_What is needed_. Starting at the line that contains "форму сечения элемента</span>", output each line through the end of the data exactly, and nothing more.
■ ■ ■
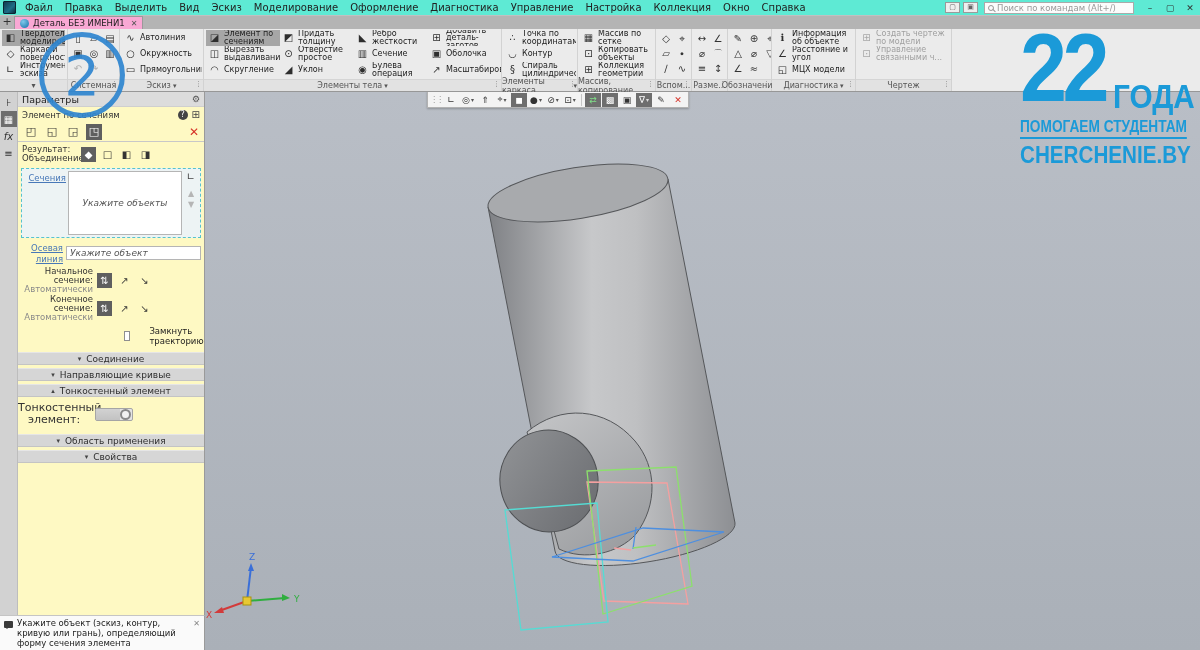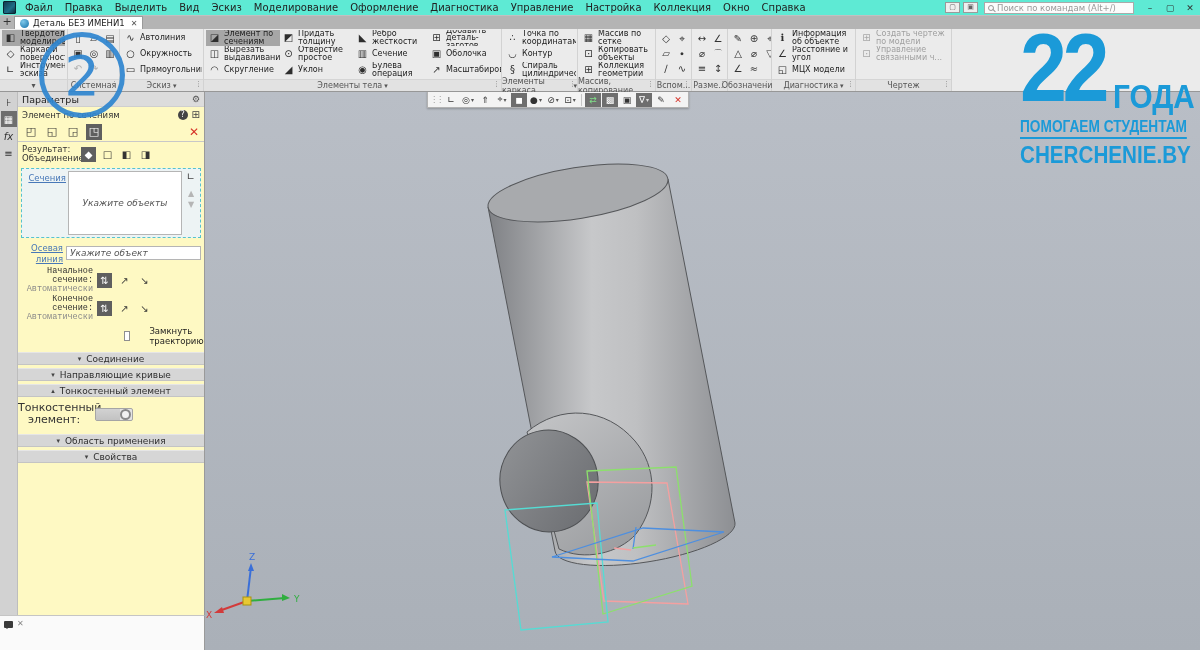--- a/index.html
+++ b/index.html
@@ -25,7 +25,7 @@
   
   #tabbar { position:absolute; top:16px; left:0; right:0; height:13px; background:#b4b4b4; display:flex; align-items:stretch; z-index:10; }
   .tab-plus { width:14px; text-align:center; font-size:11px; line-height:12px; color:#333; }
-  .doc-tab { background:#ffffff; border:1px solid #9a9a9a; border-bottom:none; display:flex; align-items:center;
+  .doc-tab { background:#f9a8d4; border:1px solid #9a9a9a; border-bottom:none; display:flex; align-items:center;
              padding:0 5px; gap:4px; font-size:8.5px; }
   .tab-ico { width:9px; height:9px; border-radius:50%; background:radial-gradient(circle at 35% 30%,#7ec8ea,#1470a8); flex:none; }
   .tab-close { font-size:8px; color:#555; margin-left:2px; }

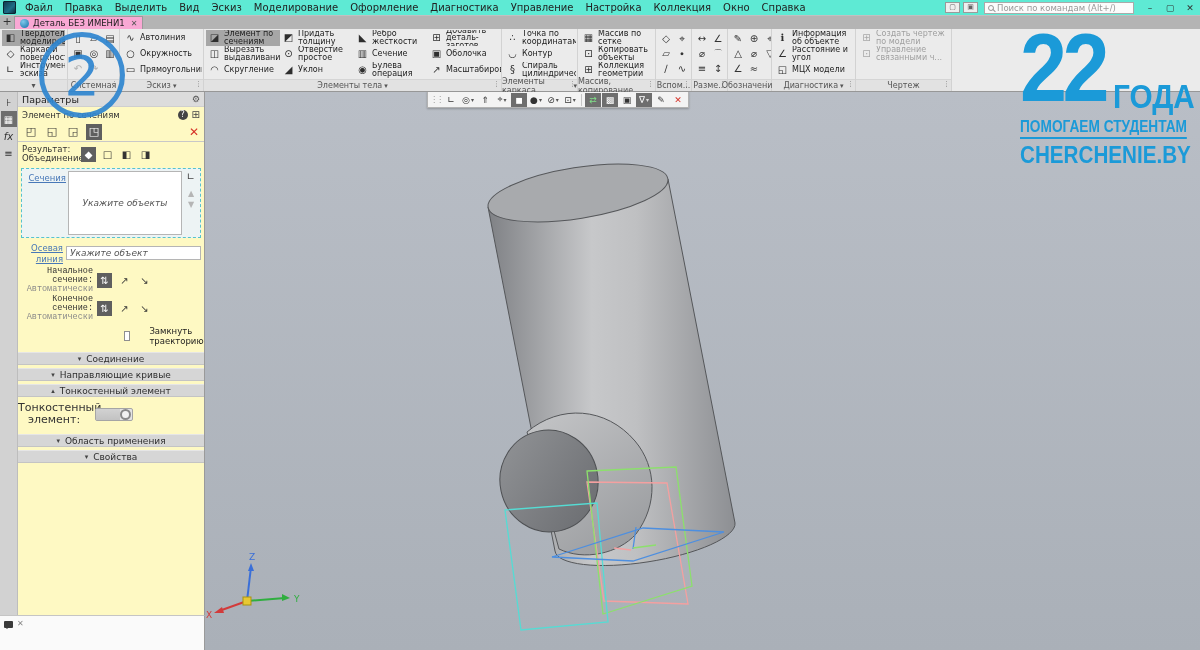--- a/index.html
+++ b/index.html
@@ -83,7 +83,7 @@
   .axis-row .sec-lbl-col { padding-top:0; }
   .axis-input { flex:1; height:14px; background:#fff; border:1px solid #b5b5b5; display:flex; align-items:center; padding:0 3px; }
   .secopt-row { display:flex; align-items:center; padding:1px 3px; gap:4px; }
-  .secopt-lbl { width:72px; text-align:right; font-size:8.5px; line-height:1.05; color:#333;font-family:Liberation Mono, monospace; }
+  .secopt-lbl { width:72px; text-align:right; font-size:8.5px; line-height:1.05; color:#333; }
   .secopt-lbl .sub { color:#8a8a8a; }
   .check-row { display:flex; align-items:center; gap:19px; padding:3px 0 3px 62px; font-size:8.5px;margin-left:44px; }
   .checkbox { width:10px; height:10px; background:#fff; border:1px solid #8f8f8f; }

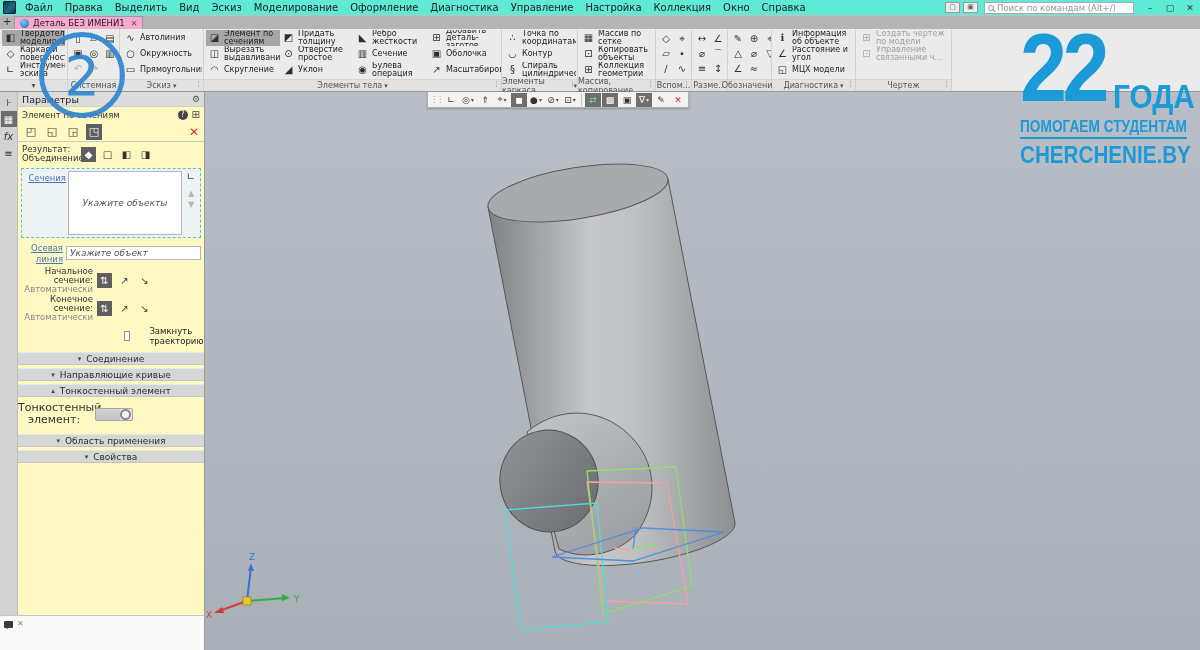--- a/index.html
+++ b/index.html
@@ -536,6 +536,7 @@
 
 <div id="statusbox">
   <span class="bubble"></span>
+  <span style="flex:1;">Укажите объект (эскиз,  контур, кривую или грань), определяющий форму сечения элемента</span>
   <span class="status-close">✕</span>
 </div>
■ ■ ■
_Task output_.
+  <span style="flex:1;">Укажите объект (эскиз,  контур, кривую или грань), определяющий форму сечения элемента</span>
   <span class="status-close">✕</span>
 </div>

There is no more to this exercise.